1. Introduction

Credit Metrics is a methodology of estimating possible changes in value of the portfolio of exposures provided by J.P.Morgan [3]. The type of risk under the consideration is the one caused by the change in a credit rating of the issuer of the financial instrument. Since the subject of the interest is the whole portfolio value, the joint behavior of the exposures must be analyzed and properly modelled. Conventional  Credit Metrics' approach is based on the assumption that asset returns of each issuer company is univariate Normally distributed and their joint behavior is modelled by multivariate Gaussian distribution. Being relatively easy to apply, given assumption underestimates possible risks due to inability of the model to properly describe the dependence structure between companies' asset returns. Within the frame of the Credit Metrics' Asset value model, the main objective of the project is to capture the dependence structure in a portfolio of bonds issued by Lukoil, Gazprom and Norilsk Nickel by means of Copula functions.
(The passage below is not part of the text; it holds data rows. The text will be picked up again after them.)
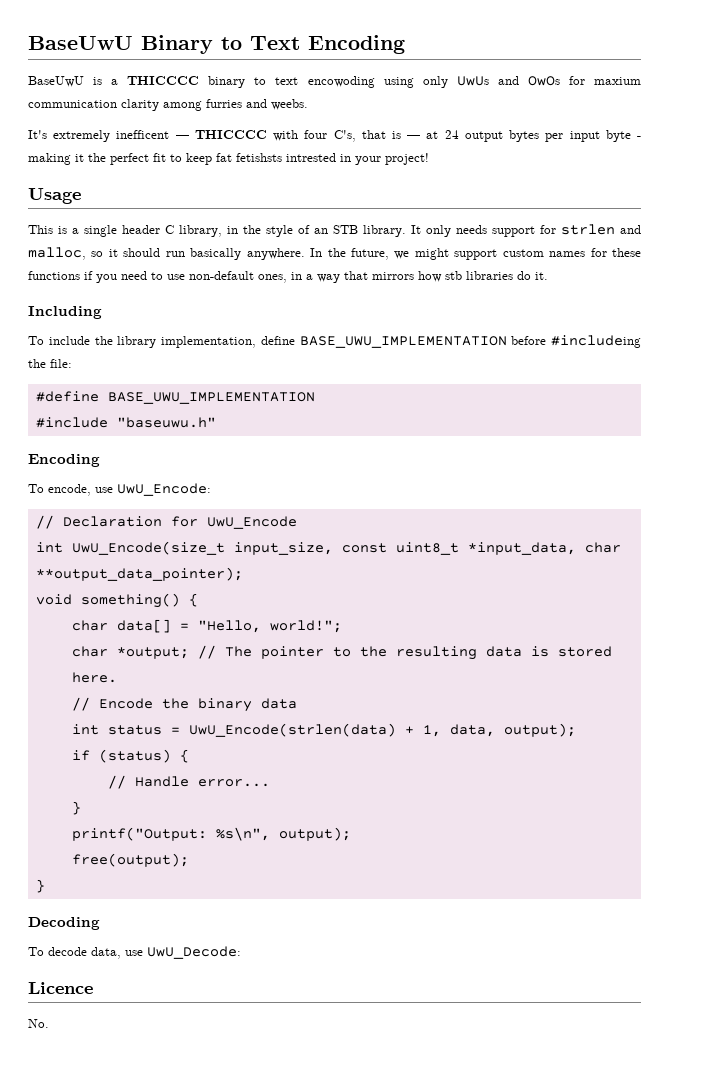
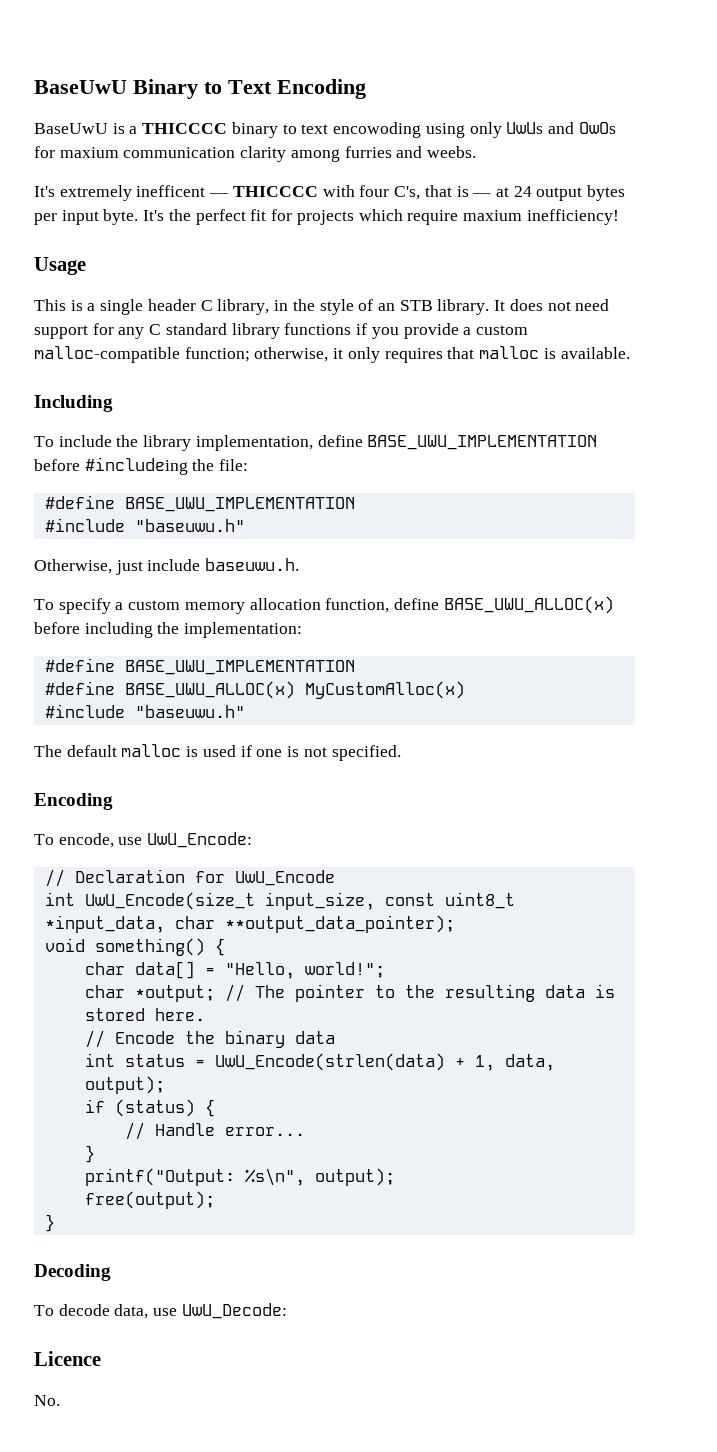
- It's extremely inefficent — THICCCC with four C's, that is — at 24 output bytes per input byte - making it the perfect fit to keep fat fetishsts intrested in your project!
+ It's extremely inefficent — THICCCC with four C's, that is — at 24 output bytes per input byte. It's the perfect fit for projects which require maxium inefficiency!
- It only needs support for strlen and malloc, so it should run basically anywhere. In the future, we might support custom names for these functions if you need to use non-default ones, in a way that mirrors how stb libraries do it.
+ It does not need support for any C standard library functions if you provide a custom malloc-compatible function; otherwise, it only requires that malloc is available.
+ Otherwise, just include baseuwu.h.
+ To specify a custom memory allocation function, define BASE_UWU_ALLOC(x) before including the implementation:
+ #define BASE_UWU_IMPLEMENTATION
+ #define BASE_UWU_ALLOC(x) MyCustomAlloc(x)
+ #include "baseuwu.h"
+ The default malloc is used if one is not specified.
Copula functions are powerful tools that were discovered by Sklar back in 1959, but found their application in finance only by the late 90s of the last century. Copulas are used in modelling a multivariate distributions given margins, and are useful in separating the information about margins from their dependence structure [2]. Before getting started with portfolio analysis, this paper gives a general overview of Copula theory, conventional dependence measures and method of pair-copula construction.